家庭と会社は別物だとわかってはいるが……

社長としては、社員全員が、社長が子どもにどう対応するか、注視していることを知っておいたほうがいい。子どもだからといって、出社時のあいさつもろくにしないようでは、会社のタガが緩んでしまう。同居している場合は、朝起きたら「おはよう」と親子のあいさつを交わしている。朝ご飯を食べるときも、一緒に「いただきます」とあいさつをしている。だから、会社ではもういいだろう、などと考えたら、大きな間違いである。

家庭と会社は別物である。会社に一歩足を踏み入れたら、そこは家庭とは何の関係もない上下関係の世界である。だから子どもには、出社したら大きな声で、しっかりと「社長、おはようございます」とあいさつさせなければならない。

ちなみに会社には、2代目にとってよい存在と悪い存在がいる。

2代目にとってよい存在とは、第1に、厳しくて口の悪い得意先である。社長の子どもも得意先には弱いから、辛口の意見でも、しぶしぶでも従うようになる。第2のよい存在は、「遅刻する」「あいさつしない」「返事しない」などの悪癖を繰り返す社員、つまりダメ社員である。そういう社員たちは、子どもにとって大変よい反面教師になってくれる。
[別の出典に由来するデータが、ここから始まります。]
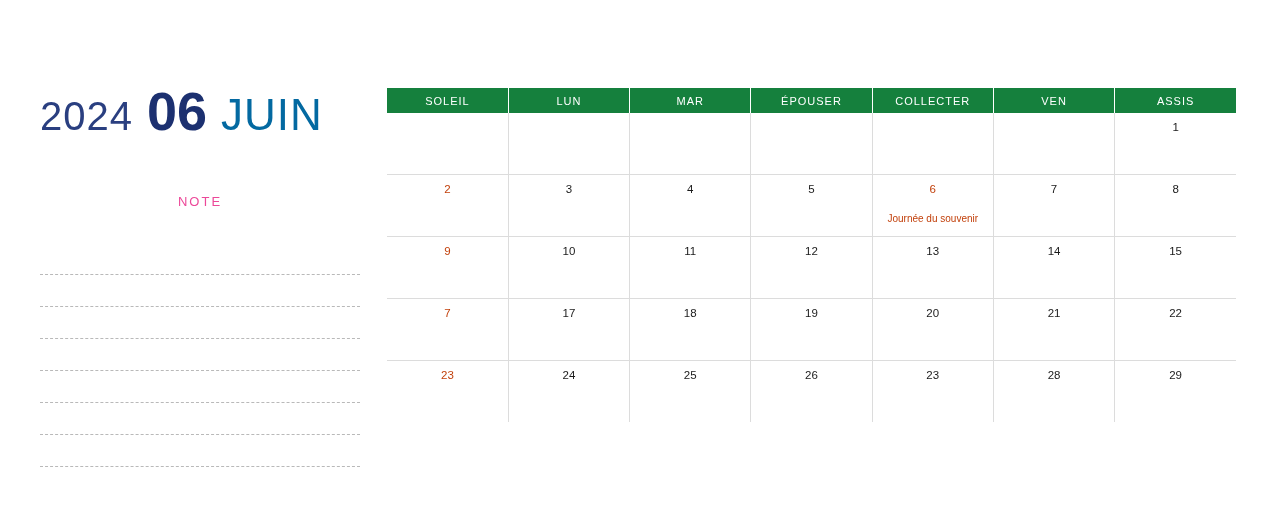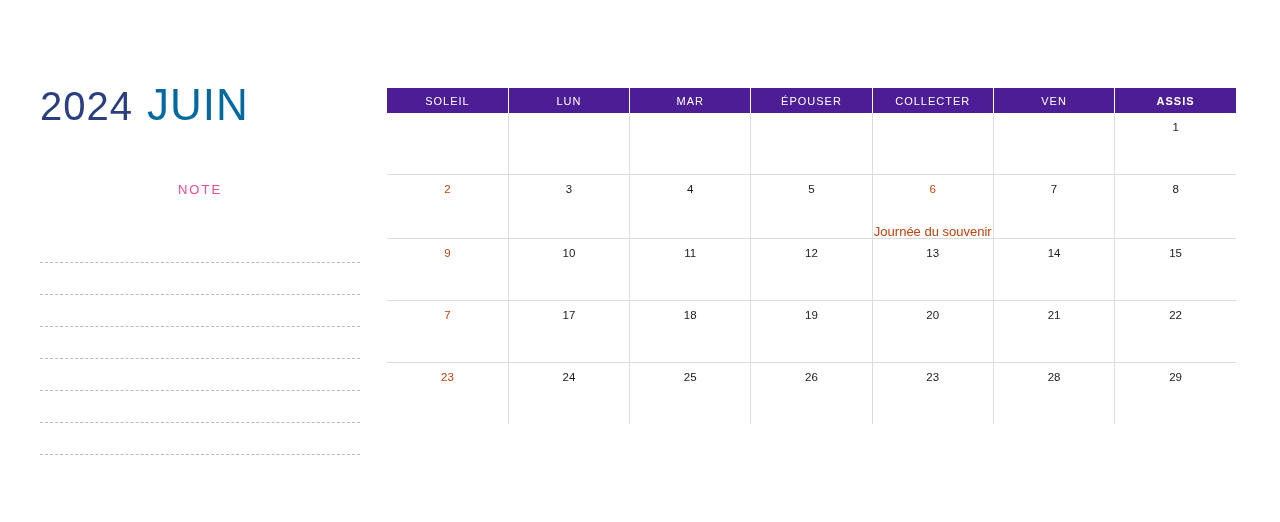"06" span.title-month-num { html: none -> <span>06</span> }
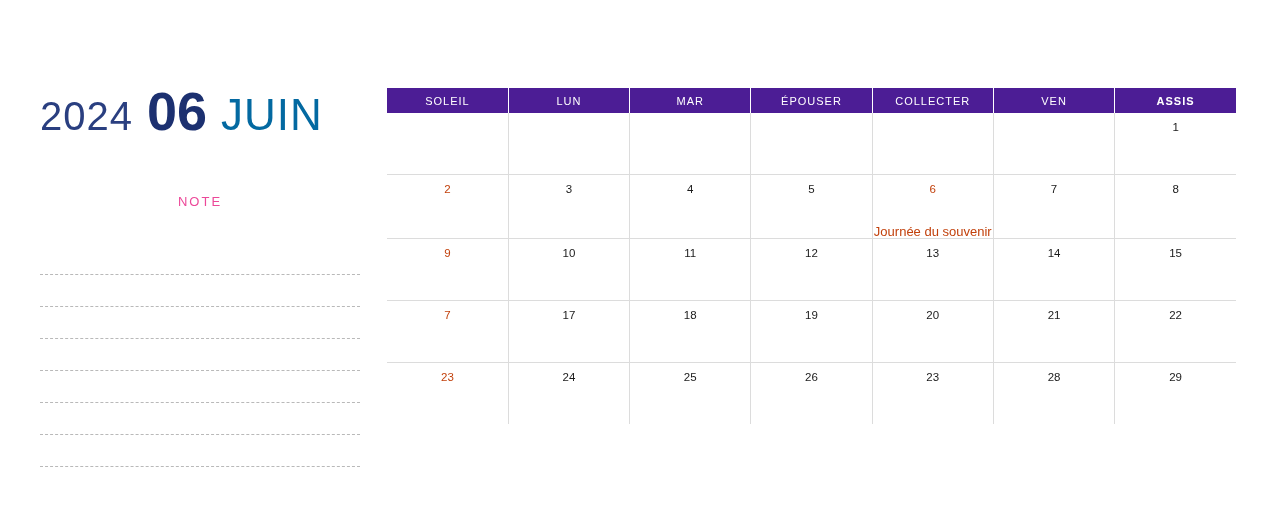"SOLEIL" .calendar th { background: #4c1d95 -> #15803d }
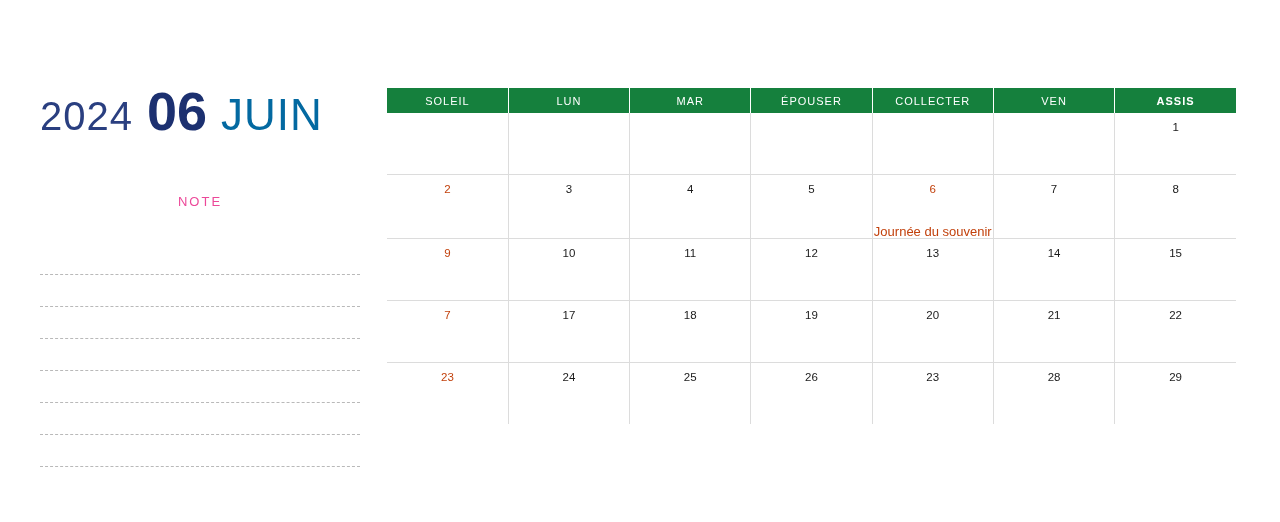"ASSIS" .calendar th:last-child { font-weight: bold -> none }
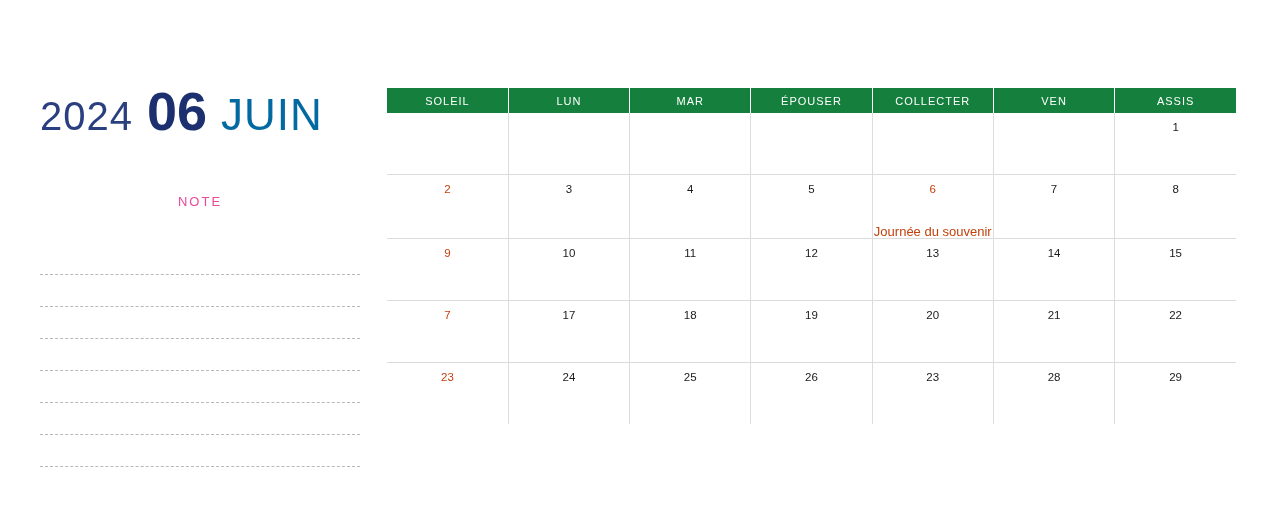"Journée du souvenir" .event { font-size: 13px -> 10px; margin-top: 29px -> 16px }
では悪い存在とは何か。第1は、「子どもさん、子どもさん」と、ゴマをすって来る得意先だ。隠れて接待などされた日にはたまったものではない。子どもがダメになる。第2は、表面的には子どもを立てながら、影で悪口を言う社員である。そして第3は、子どもを潰しにかかる古参社員だ。このあたり社長は、よくよく目配りをしておく必要がある。

そのうえで社長は、子どもの仕事の結果を客観的に評価する。仕事を任せるときも、とことん任せて、できなかったら叱り、そのうえでアドバイスすればいい。

ただ子どもだと、これが現実にはなかなかむずかしい。建前は確かに、任せると言ったらとことん任せるべきなのだが、どうしても、うまくいっているかどうかが気になってしまう。そして、あれこれと口を出してしまう。いくら任せたとはいっても、実際にやらせて失敗すれば、その尻拭いは当然社長がやらなければならないからだ。